After 28 years with the company — the last three of which he served as CEO — Best Buy’s (NYSE:BBY) Brian Dunn has turned in his keys and is packing up his personal effects, ending a forgettable era in Best Buy’s history.
His exit wasn’t argued from either side. Rather, he and the board of directors seemed to agree the chemistry just wasn’t right.
Of course, it took the vultures about two nanoseconds to swoop in, pointing out every misstep Dunn has made, and blaming a truckload of Best Buy’s problems on him.
Fair enough. He did make some mistakes. On the other hand, he took the blame for few woes that weren’t his fault, and just because someone new is on the way (while Mike Mikan takes the helm in the interim) doesn’t inherently mean those problems are solved.
Just to make sure BBY owners have the right expectations going forward (and don’t have the wrong ones), here’s a closer look at the Dunn mess the new CEO will be cleaning up, and the bigger challenges that have less to do with Dunn and more to do with circumstances.
What Brian Dunn Didn’t Get That Can Be Fixed
These challenges can’t be fixed easily, but they can be fixed. It will just take a lot of elbow grease:
- Everyone’s a competitor on price. If you’ve ever done any comparative price shopping between what Best Buy is selling and the same item being sold elsewhere — and statistics say there’s a very good chance you have — then you’ll know Best Buy hardly lives up to its name. While the price-comparison finger usually points to Amazon (NASDAQ:AMZN) as the biggest reason for Best Buy’s struggle, Wal-Mart (NYSE:WMT) sells games and DVDs too, and Sears (NASDAQ:SHLD) also sells appliances. Fact is, technology, gizmos and appliances are commodities that no longer command a premium. Best Buy tried to charge one anyway.
- Everyone’s a competitor on service. Guess which retailers didn’t decide to outright cancel 30,000 online orders just a few days before Christmas? If you said any other name besides Best Buy, you were right. Most threats to never shop at a store again because of bad service are idle threats. In this case, though, the Christmas-ruining attitude really did burn bridges with customers.
- You can’t shrink your way to success. Just a couple of weeks before Dunn found the exit, he unveiled an $800 million cost-cutting initiative that includes closing 50 stores … part of a major real estate overhaul that has been gaining momentum for several months. Cutting costs is good. Unfortunately, that doesn’t solve the actual marketability problem. It just creates a liquidity crunch.
Headaches That Will Linger Longer Than Dunn’s Footprint
On the flip side, don’t assume Brian Dunn’s replacement will only need to fix Dunn’s stumbles to get the company back on track. There are some bigger philosophical issues that need to be addressed, too.
- Big-box retailing is on its death bed. I covered this point in early January, and nothing has changed in the meantime.
- Best Buy has developed a less-than-stellar reputation with investors. To give credit where it’s due, Best Buy has at least held the line in terms of revenue for the past three years. Total annual sales have been hovering around $50 billion since 2009. Unfortunately, the top line should have been increasing as the economy gained firmer footing. Even without the stagnant top line, though, the bottom line has been dwindling for the last three years, and even turned negative in the all-important holiday shopping period from the last quarter of 2011. If you can’t get it done during the Christmas season, you just can’t get it done.
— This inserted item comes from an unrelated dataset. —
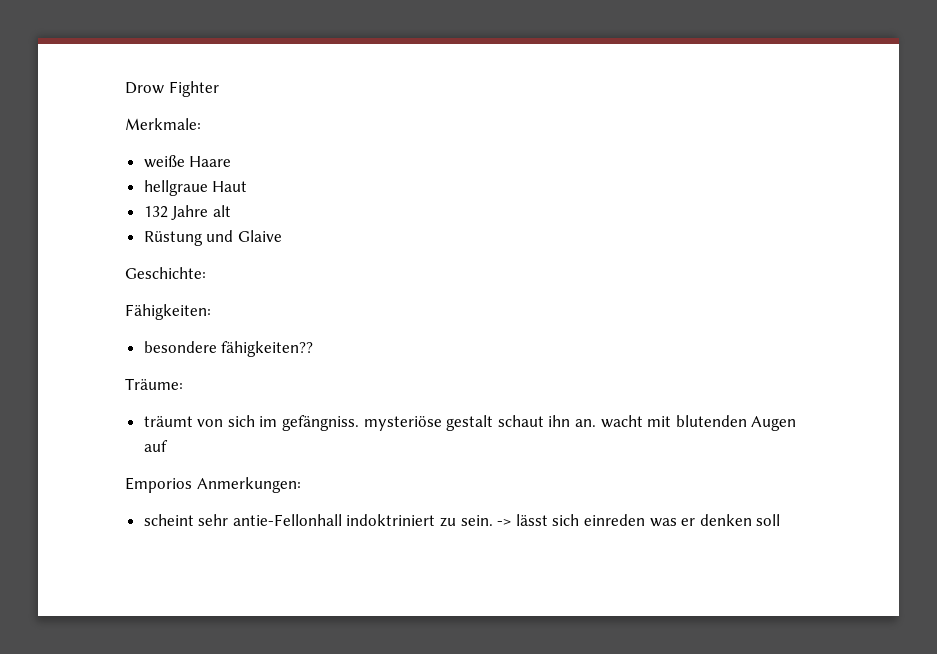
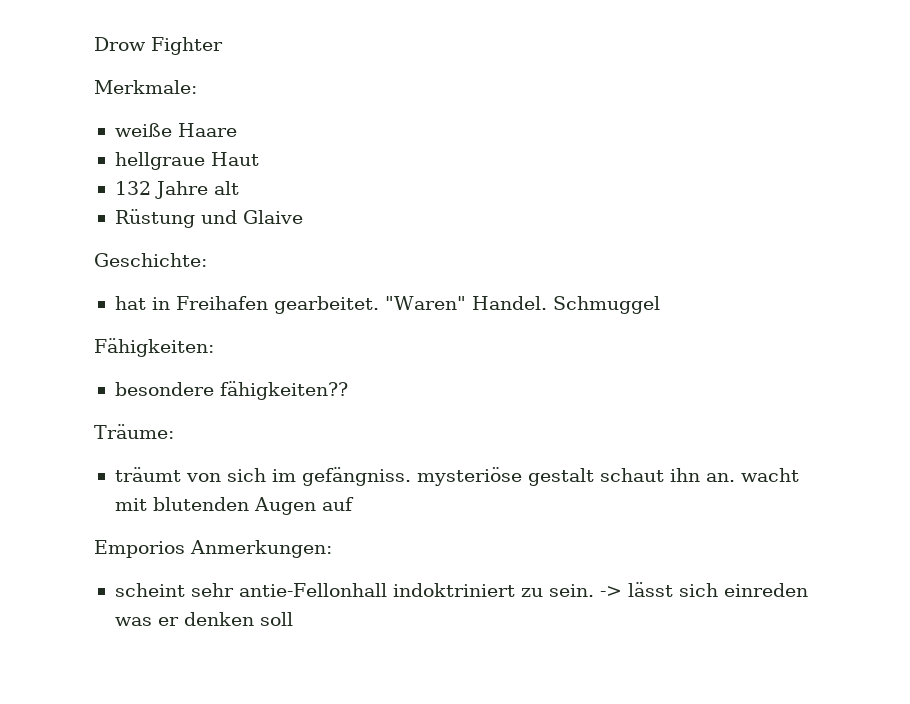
(206, 273) none -> [114,296,660,314] // hat in Freihafen gearbeitet. "Waren" Handel. Schmuggel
- Best Buy has developed a less-than-stellar reputation with consumers. Have you given up on Best Buy just because you don’t want to be asked to buy an extended warranty on everything you bring up to the cash register? Or maybe you’re one of the 30,000 that didn’t quite get everything you wanted for Christmas last year. Whatever the case, you’re not alone.
So, is the eventual replacement for Brian Dunn walking into a virtual hell? Probably.
While most retailers do some things well and other things poorly, in its current state, Best Buy seems to be doing everything poorly. It’s a model that worked when consumers were flush and confident in the pre-2007 (and pre-smartphone) environment. Now, though, that business model and attitude are relics.
To be clear, the Best Buy name, reputation and framework are all salvageable. Fixing any or all of them aren’t lay-ups, though, and unless the new guy orchestrates things perfectly for the next two to three years — and completely reinvents the company while running the existing one — Best Buy might not survive the surgery.
As of this writing, James Brumley did not hold a position in any of the aforementioned securities.